La justice populaire, devrait-on l’appeler ainsi quand on sait qu’aucune justice ne peut être faite dans l’anarchie ? Entre condamnations verbales et inaction du système judiciaire, les Togolais se sucrent de plus en plus d’une violence atroce à l’égard de leurs concitoyens, ces derniers présumés voleurs, voués au supplice du feu.
Après une légère période d’accalmie, le lynchage et la mise à mort par le feu renaissent progressivement dans les rues de Lomé et ses environs. Les victimes sont essentiellement des présumés voleurs, torturés et brûlés vifs par des populations sans aucune autre forme de procès.
Ces scènes se font à visages découverts, parfois en pleines villes, souvent devant les agents des forces de l’ordre et de sécurités et des enfants. Pour des défenseurs des droits de l’homme, c’est une culture par excellence de la violence dans la société et surtout une grave atteinte aux droits des victimes qui n’ont eu ni droit à la présomption d’innocence, ni à un procès équitable.
Candidats à la torture, pourvoyeurs d’essence et d’allumette pour brûler vifs les présumés voleurs, tous ces hommes s’estiment irréprochables et habileté à ôter la vie à leurs semblables qui ne sont parfois que de purs innocents, ou des jeunes désœuvrés et affamés à la recherche de pitance.
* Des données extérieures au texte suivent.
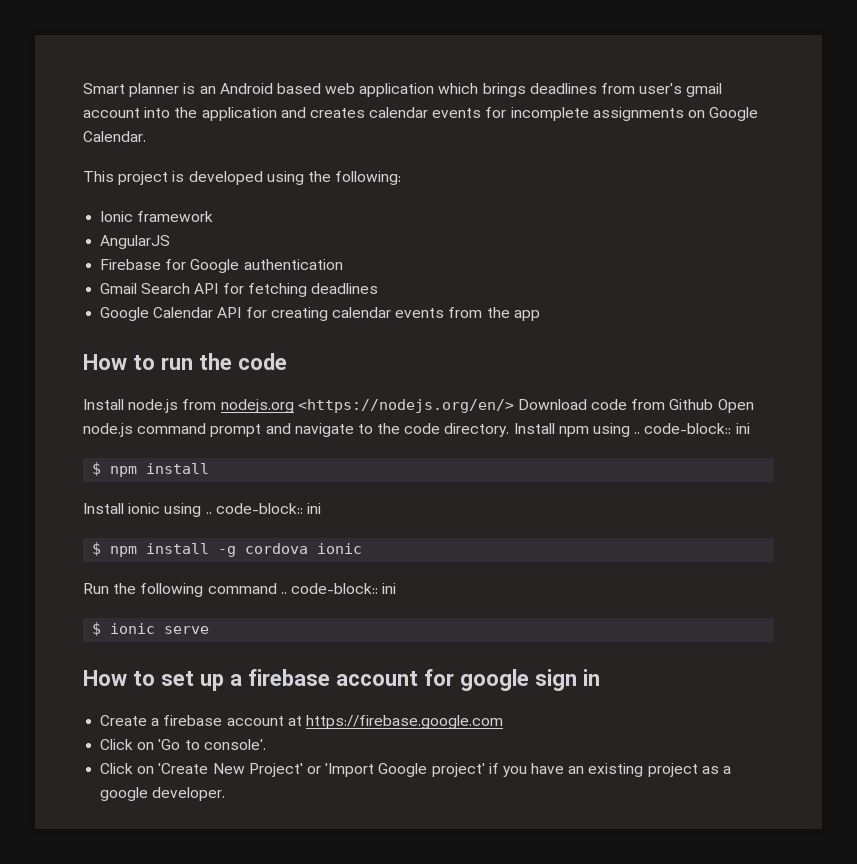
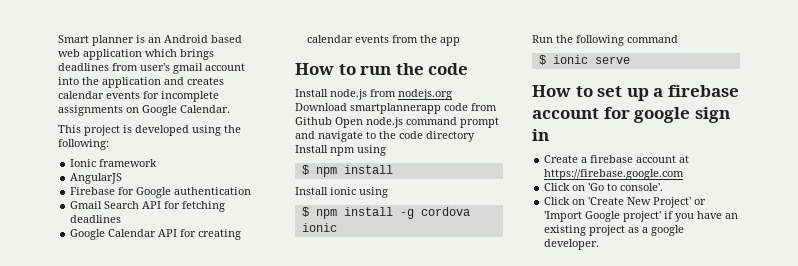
- Install node.js from nodejs.org <https://nodejs.org/en/> Download code from Github Open node.js command prompt and navigate to the code directory. Install npm using .. code-block:: ini
+ Install node.js from nodejs.org Download smartplannerapp code from Github Open node.js command prompt and navigate to the code directory Install npm using
- Install ionic using .. code-block:: ini
+ Install ionic using
- Run the following command .. code-block:: ini
+ Run the following command

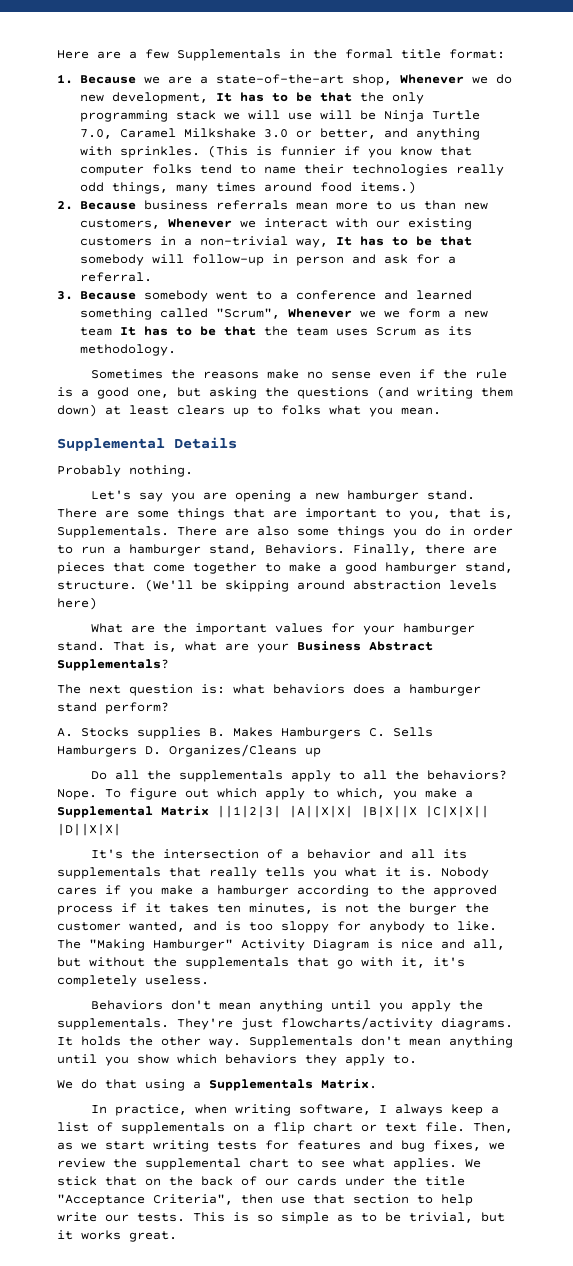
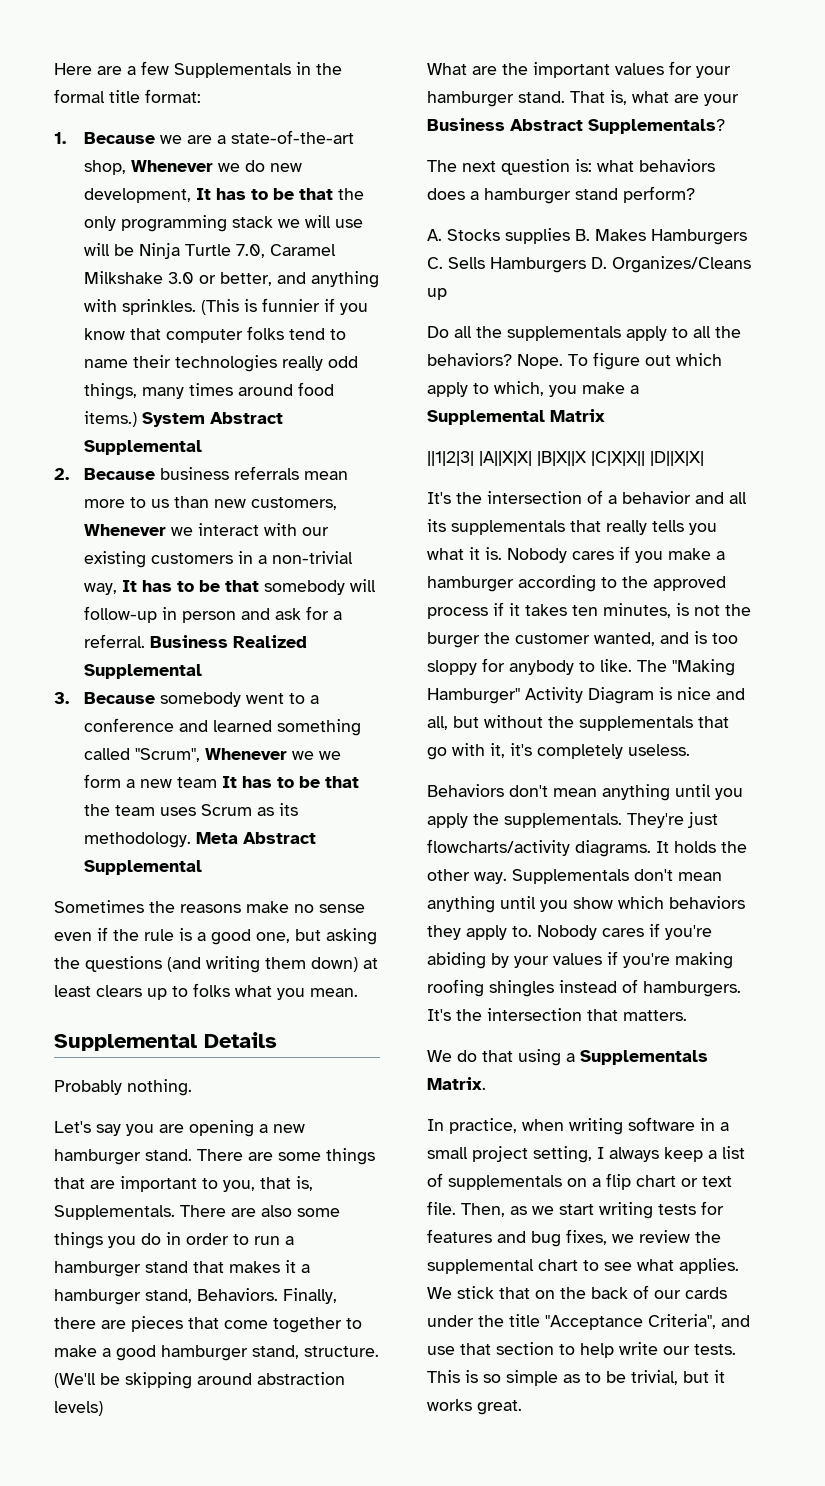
+ System Abstract Supplemental
+ Business Realized Supplemental
+ Meta Abstract Supplemental
- There are also some things you do in order to run a hamburger stand, Behaviors.
+ There are also some things you do in order to run a hamburger stand that makes it a hamburger stand, Behaviors.
- (We'll be skipping around abstraction levels here)
+ (We'll be skipping around abstraction levels)
- To figure out which apply to which, you make a Supplemental Matrix ||1|2|3| |A||X|X| |B|X||X |C|X|X|| |D||X|X|
+ To figure out which apply to which, you make a Supplemental Matrix
+ ||1|2|3| |A||X|X| |B|X||X |C|X|X|| |D||X|X|
+ Nobody cares if you're abiding by your values if you're making roofing shingles instead of hamburgers. It's the intersection that matters.
- In practice, when writing software, I always keep a list of supplementals on a flip chart or text file.
+ In practice, when writing software in a small project setting, I always keep a list of supplementals on a flip chart or text file.
- We stick that on the back of our cards under the title "Acceptance Criteria", then use that section to help write our tests.
+ We stick that on the back of our cards under the title "Acceptance Criteria", and use that section to help write our tests.

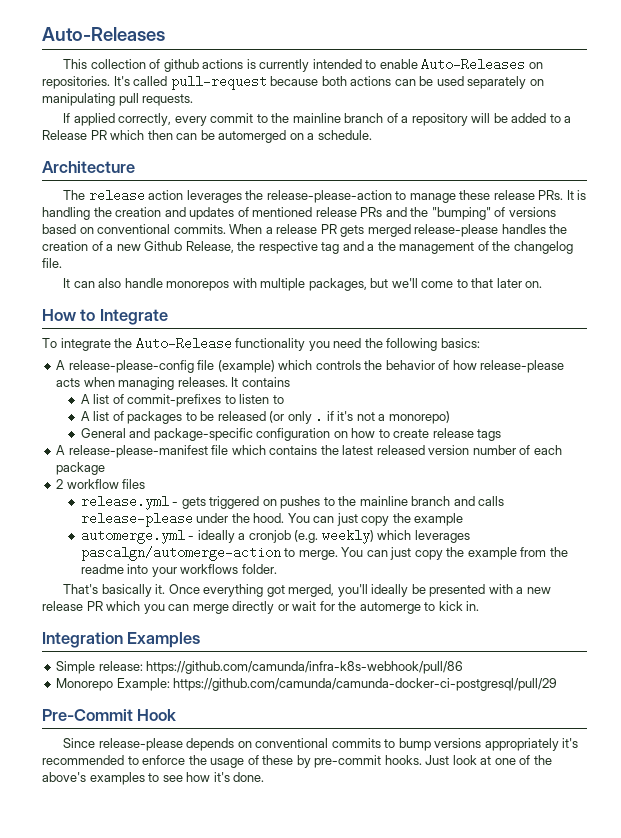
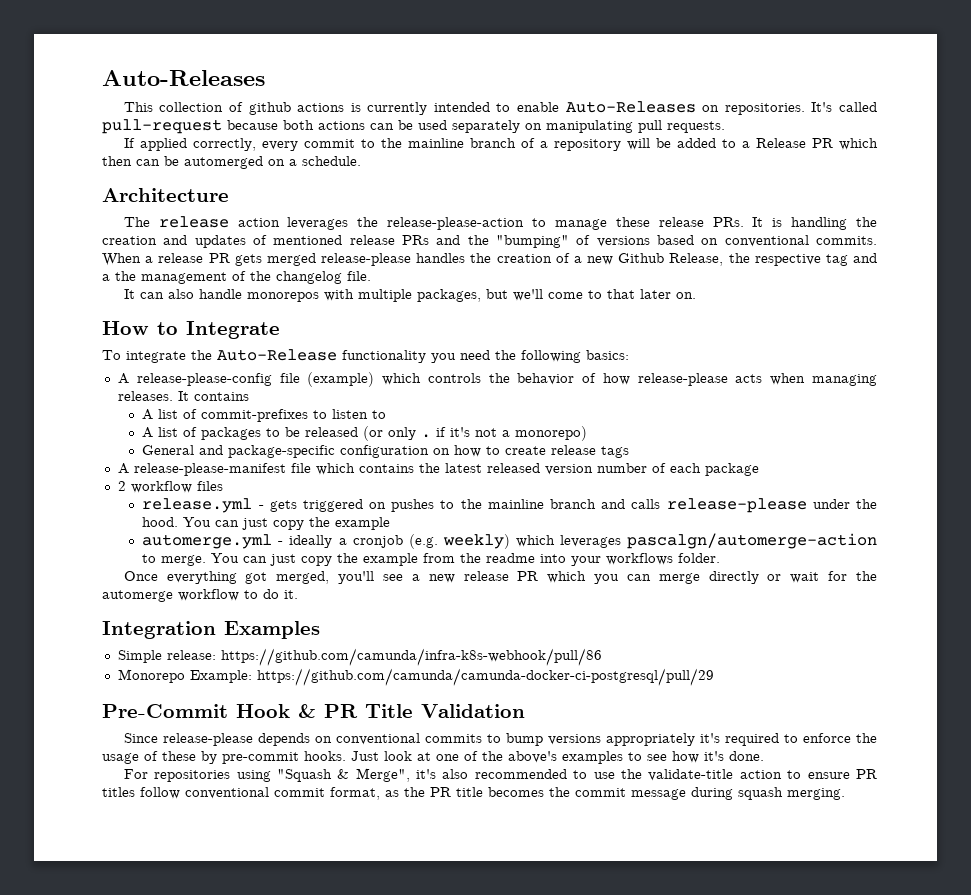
- That's basically it. Once everything got merged, you'll ideally be presented with a new release PR which you can merge directly or wait for the automerge to kick in.
+ Once everything got merged, you'll see a new release PR which you can merge directly or wait for the automerge workflow to do it.
- Pre-Commit Hook
+ Pre-Commit Hook & PR Title Validation
- Since release-please depends on conventional commits to bump versions appropriately it's recommended to enforce the usage of these by pre-commit hooks.
+ Since release-please depends on conventional commits to bump versions appropriately it's required to enforce the usage of these by pre-commit hooks.
+ For repositories using "Squash & Merge", it's also recommended to use the validate-title action to ensure PR titles follow conventional commit format, as the PR title becomes the commit message during squash merging.

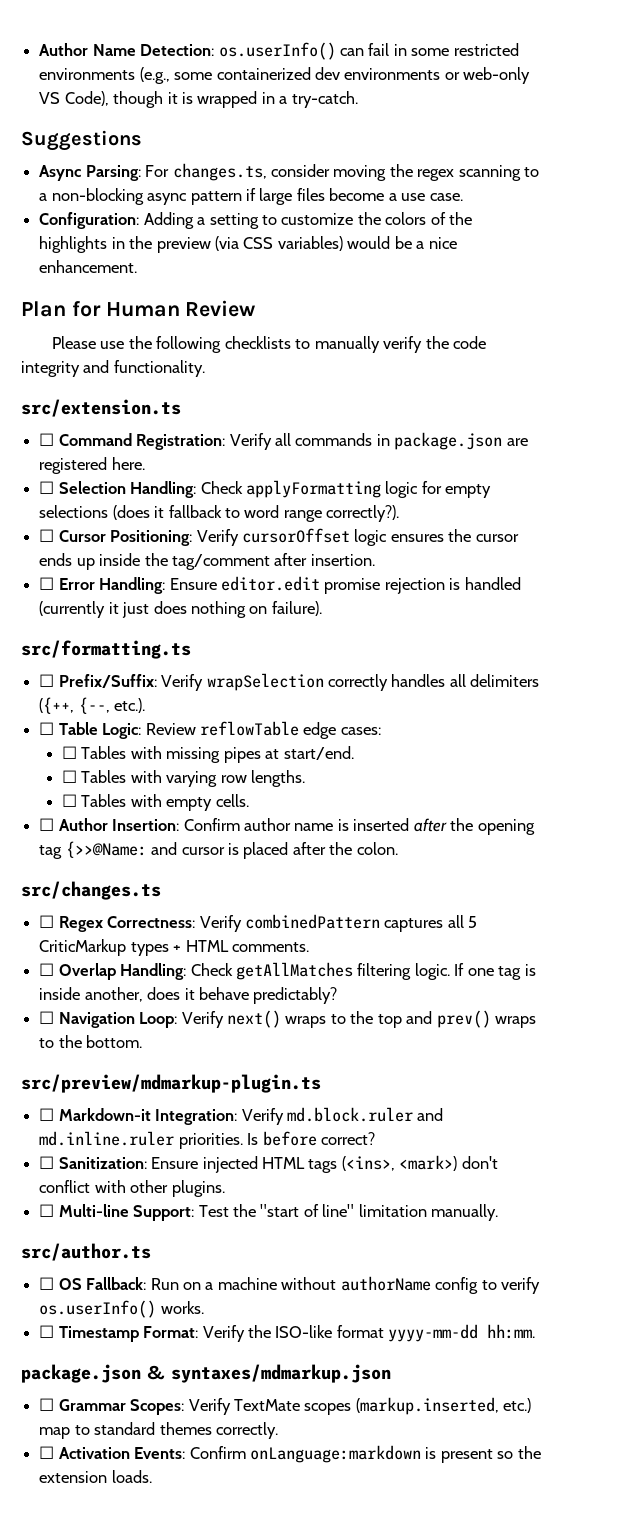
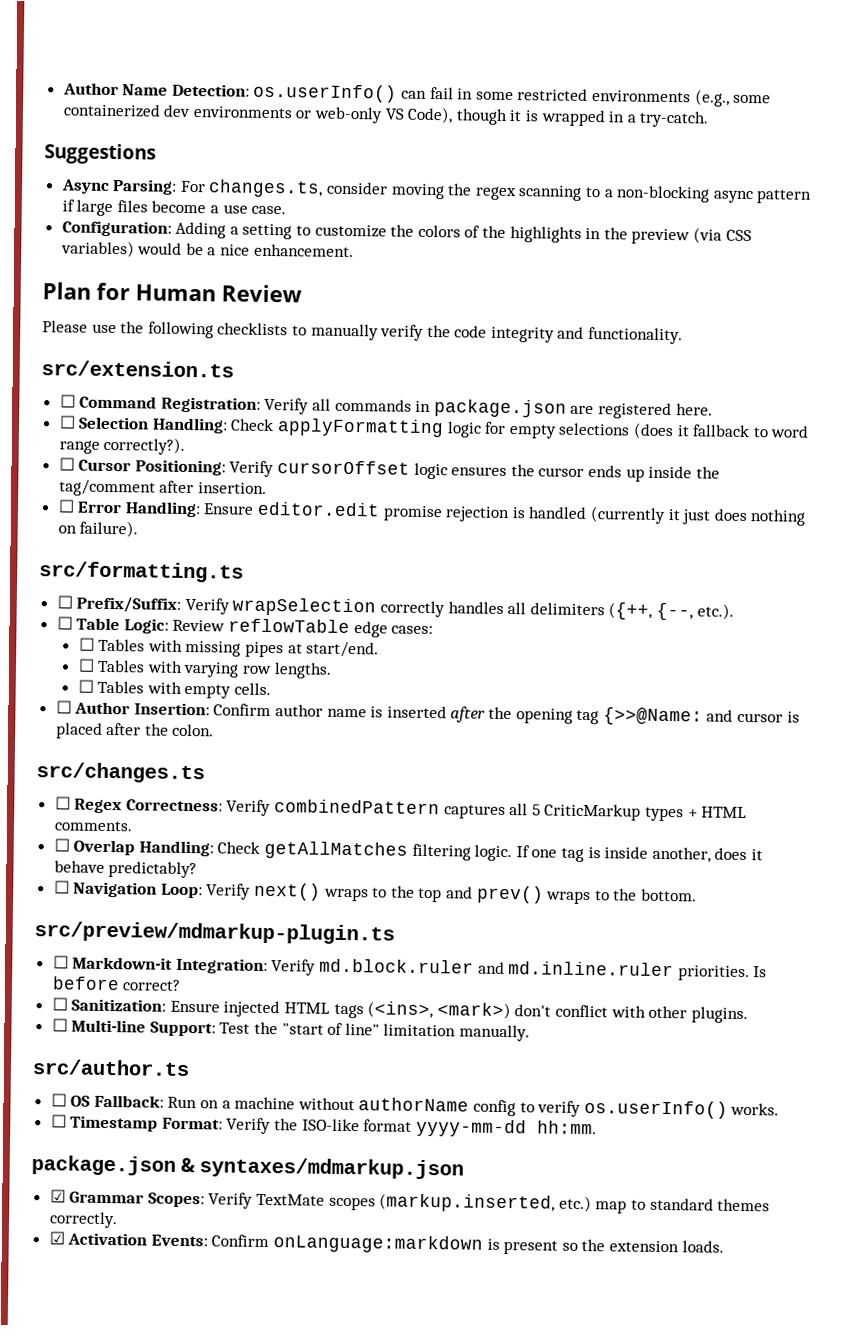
- ☐ Grammar Scopes: Verify TextMate scopes (markup.inserted, etc.) map to standard themes correctly.
+ ☑ Grammar Scopes: Verify TextMate scopes (markup.inserted, etc.) map to standard themes correctly.
- ☐ Activation Events: Confirm onLanguage:markdown is present so the extension loads.
+ ☑ Activation Events: Confirm onLanguage:markdown is present so the extension loads.

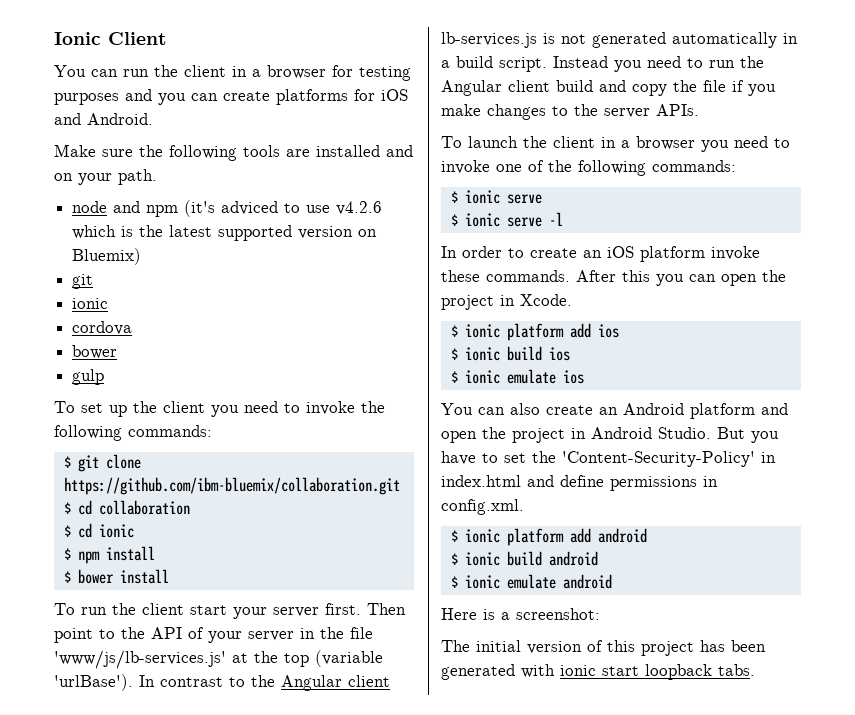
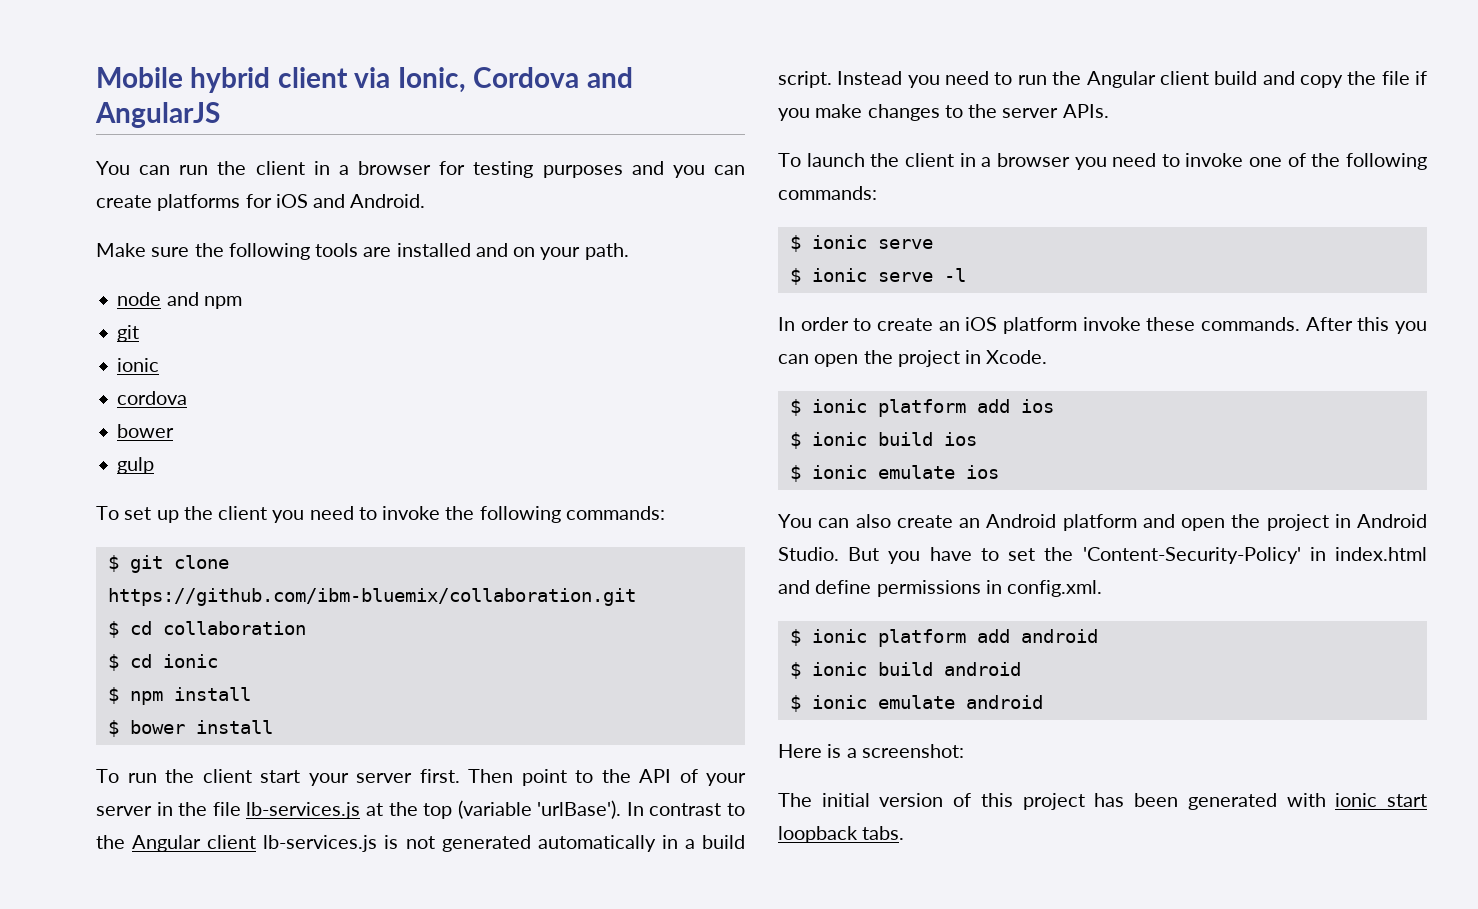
- Ionic Client
+ Mobile hybrid client via Ionic, Cordova and AngularJS
- node and npm (it's adviced to use v4.2.6 which is the latest supported version on Bluemix)
+ node and npm
- Then point to the API of your server in the file 'www/js/lb-services.js' at the top (variable 'urlBase').
+ Then point to the API of your server in the file lb-services.js at the top (variable 'urlBase').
Ils vont jusqu’à brûler des enfants de moins de 18 ans.
En 2015, le Mouvement Martin Luther King, une association de défense des droits humains dirigée par le pasteur Edoh Komi a mené une sensibilisation dans les préfectures de la région maritime, notamment Vo, Lacs, Yoto, Zio et l’AVé d’une part ; et dans la capitale, surtout dans les quartiers Bè kpota, Adamavo, Adakpame, Agoe, Agbalepedo et les autres banlieues où le phénomène est plus fréquent et opérationnel.
Il faut y ajouter quelques condamnations verbales, sans aucune mesure concrètes pour dissuader cette chasse à l’homme par les populations, ou plutôt des criminels déguisés en « justiciers » sans aucun respect pour la vie humaine.
Dans une vidéo sur Youtube et autres réseaux sociaux, un Africain dénonçait la vindicte populaire en relevant ce paradoxe par lequel, des hommes d’Etats au Togo, qui prennent en otage l’avenir, la chance, les emplois bref les ressources du pays sans être inquiétés, pendant que la « basse société » soutient mordicus, la mise à mort de petits délinquants par des méthodes déshumanisantes, qui laissent conclure que le Togolais n’a aucun respect pour la vie de son frère.
Ils croient, ces « justiciers anarchistes », que ça n’arrive qu’aux autres jusqu’à ce qu’ils ne tombent dans une embuscade eux-mêmes un jour où quelqu’un les accusera à tort de vol, et sans être écoutés, quelqu’un extirpera de l’essence de sa moto, un autre apportera un pneu et qu’une allumette sera offerte par un fumeur de passage pour leur mise à mort.
Le ministère de la Sécurité et de la Protection civile, et celui de la Justice se contentent pendant ce temps de cette phrase : « Nul n’a le droit de se faire justice ». Pourtant, les vidéos passent en boucle sur des réseaux sociaux avec des acteurs ayant opéré à visages découverts. Aucune autre forme de poursuite judiciaire n’est engagée pour dissuader les meneurs de ces crimes.
Par moment, il n’y a pas un seul jour à Lomé et ses environs, où l’on ne torture et ne brûle un présumé voleur devant femmes et enfants. Pourquoi s’étonner quand on apprend qu’un jeune ayant assisté à toutes ces scènes soit capable à son tour, de tuer son concitoyen et d’en extraire des organes et du sang pour des rituels sensé le rendre riche ? Ce n’est que le fruit d’une dévalorisation de la vie et de la dignité humaine, entretenue par une société anarchisée.